[Web page revision data]
========================================================================

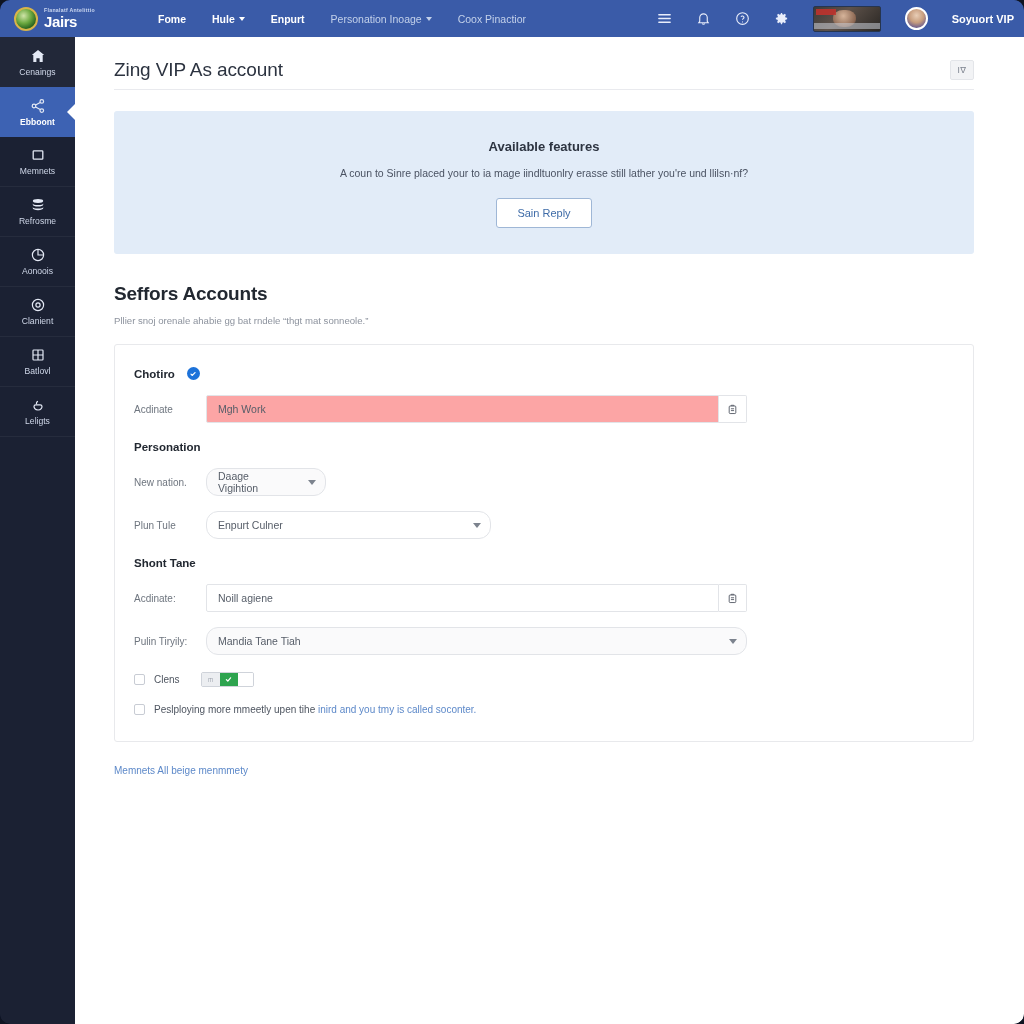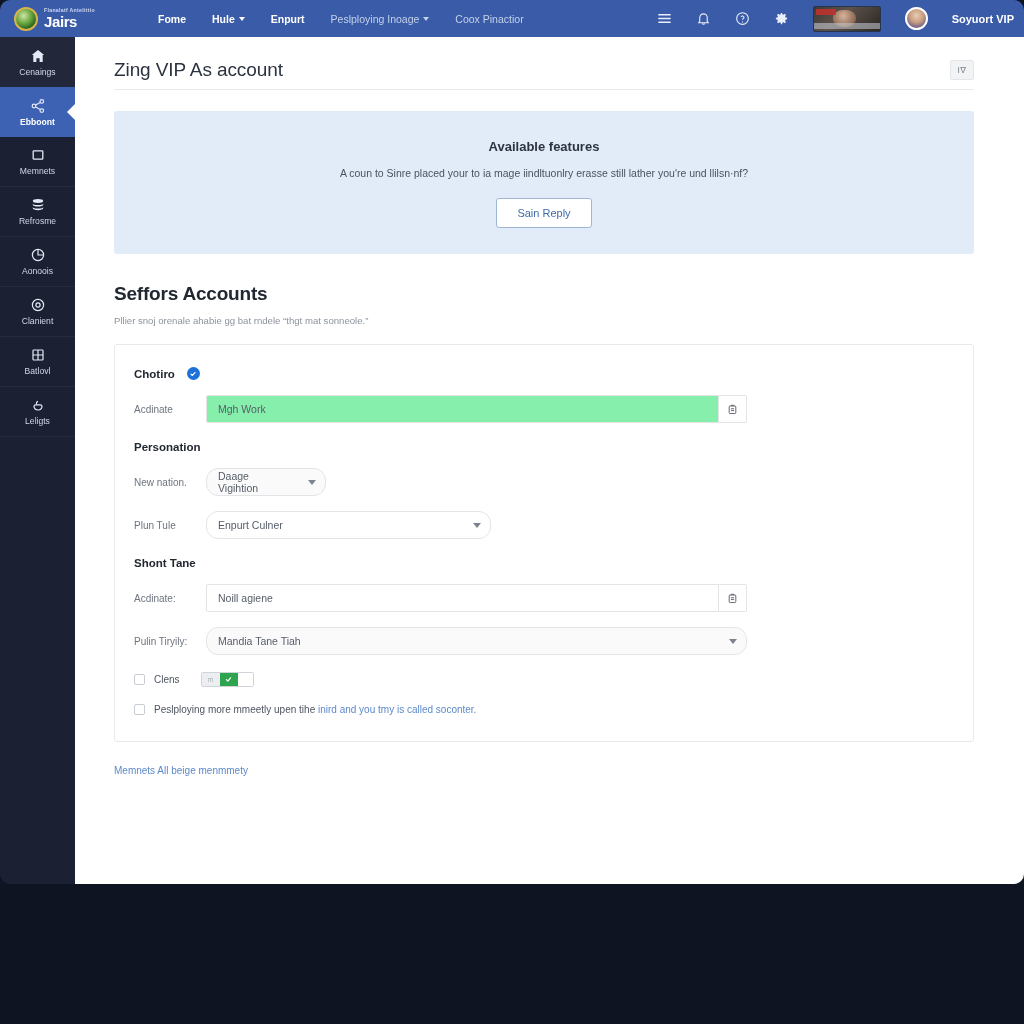--- a/index.html
+++ b/index.html
@@ -12,7 +12,7 @@
 
   .app {
     position: relative;
-    width: 1024px; height: 884px;
+    width: 1024px; height: 1024px;
     background: #10182b;
     border-radius: 10px;
     overflow: hidden;

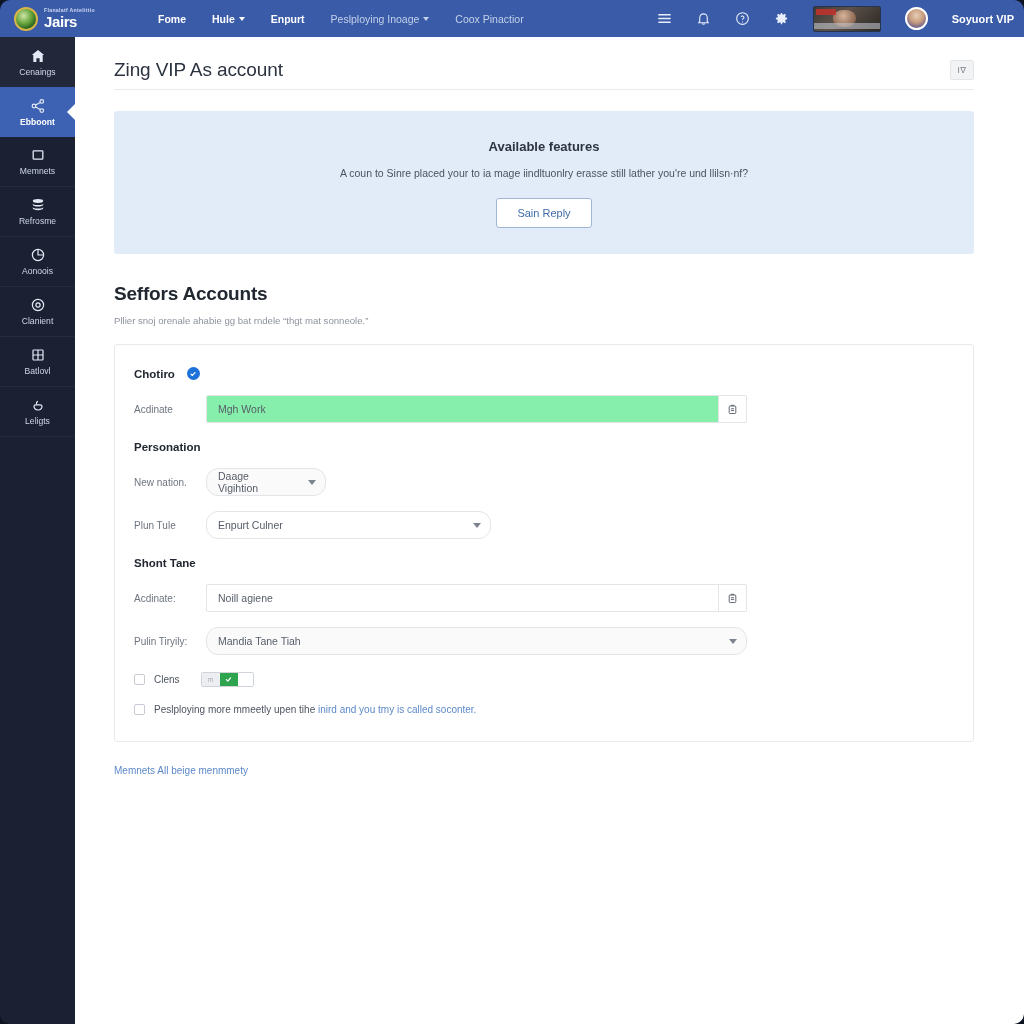--- a/index.html
+++ b/index.html
@@ -329,7 +329,7 @@
         <span>Enpurt</span>
       </div>
       <div class="nav-link dim">
-        <span>Peslploying Inoage</span>
+        <span>Personation Inoage</span>
         <i class="caret-d"></i>
       </div>
       <div class="nav-link dim">

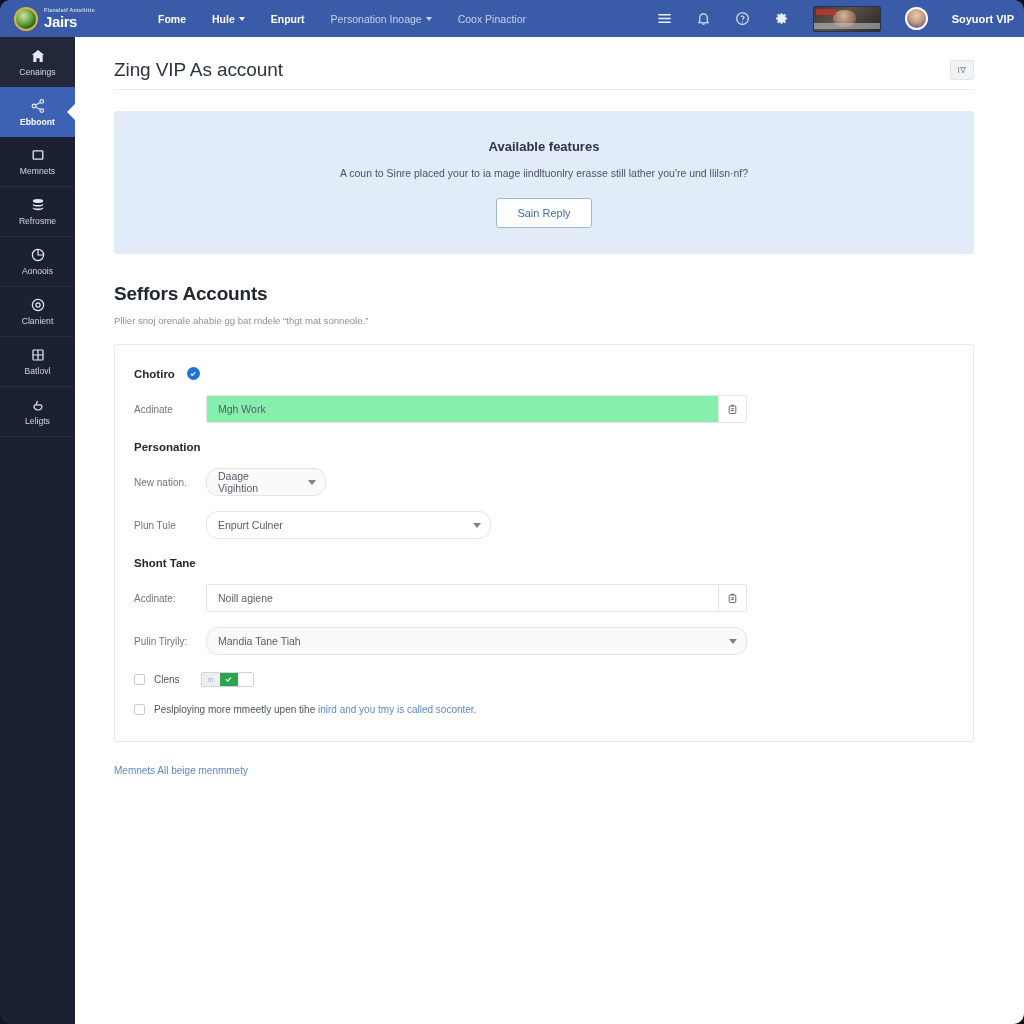--- a/index.html
+++ b/index.html
@@ -230,7 +230,7 @@
   .tf {
     height: 28px;
     border: 1px solid #e2e4e8;
-    background: #86efac;
+    background: #fca5a5;
     display: flex; align-items: center;
     padding: 0 11px;
     font-size: 10.5px; color: #565d68;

========================================================================

• **ASSIGNED TASK**
Where a picture appears, skip it and copy the rest of the data word for word.

• **ANSWER BELOW**
--- a/index.html
+++ b/index.html
@@ -12,7 +12,7 @@
 
   .app {
     position: relative;
-    width: 1024px; height: 884px;
+    width: 1024px; height: 1024px;
     background: #10182b;
     border-radius: 10px;
     overflow: hidden;

--- a/index.html
+++ b/index.html
@@ -329,7 +329,7 @@
         <span>Enpurt</span>
       </div>
       <div class="nav-link dim">
-        <span>Peslploying Inoage</span>
+        <span>Personation Inoage</span>
         <i class="caret-d"></i>
       </div>
       <div class="nav-link dim">

--- a/index.html
+++ b/index.html
@@ -230,7 +230,7 @@
   .tf {
     height: 28px;
     border: 1px solid #e2e4e8;
-    background: #86efac;
+    background: #fca5a5;
     display: flex; align-items: center;
     padding: 0 11px;
     font-size: 10.5px; color: #565d68;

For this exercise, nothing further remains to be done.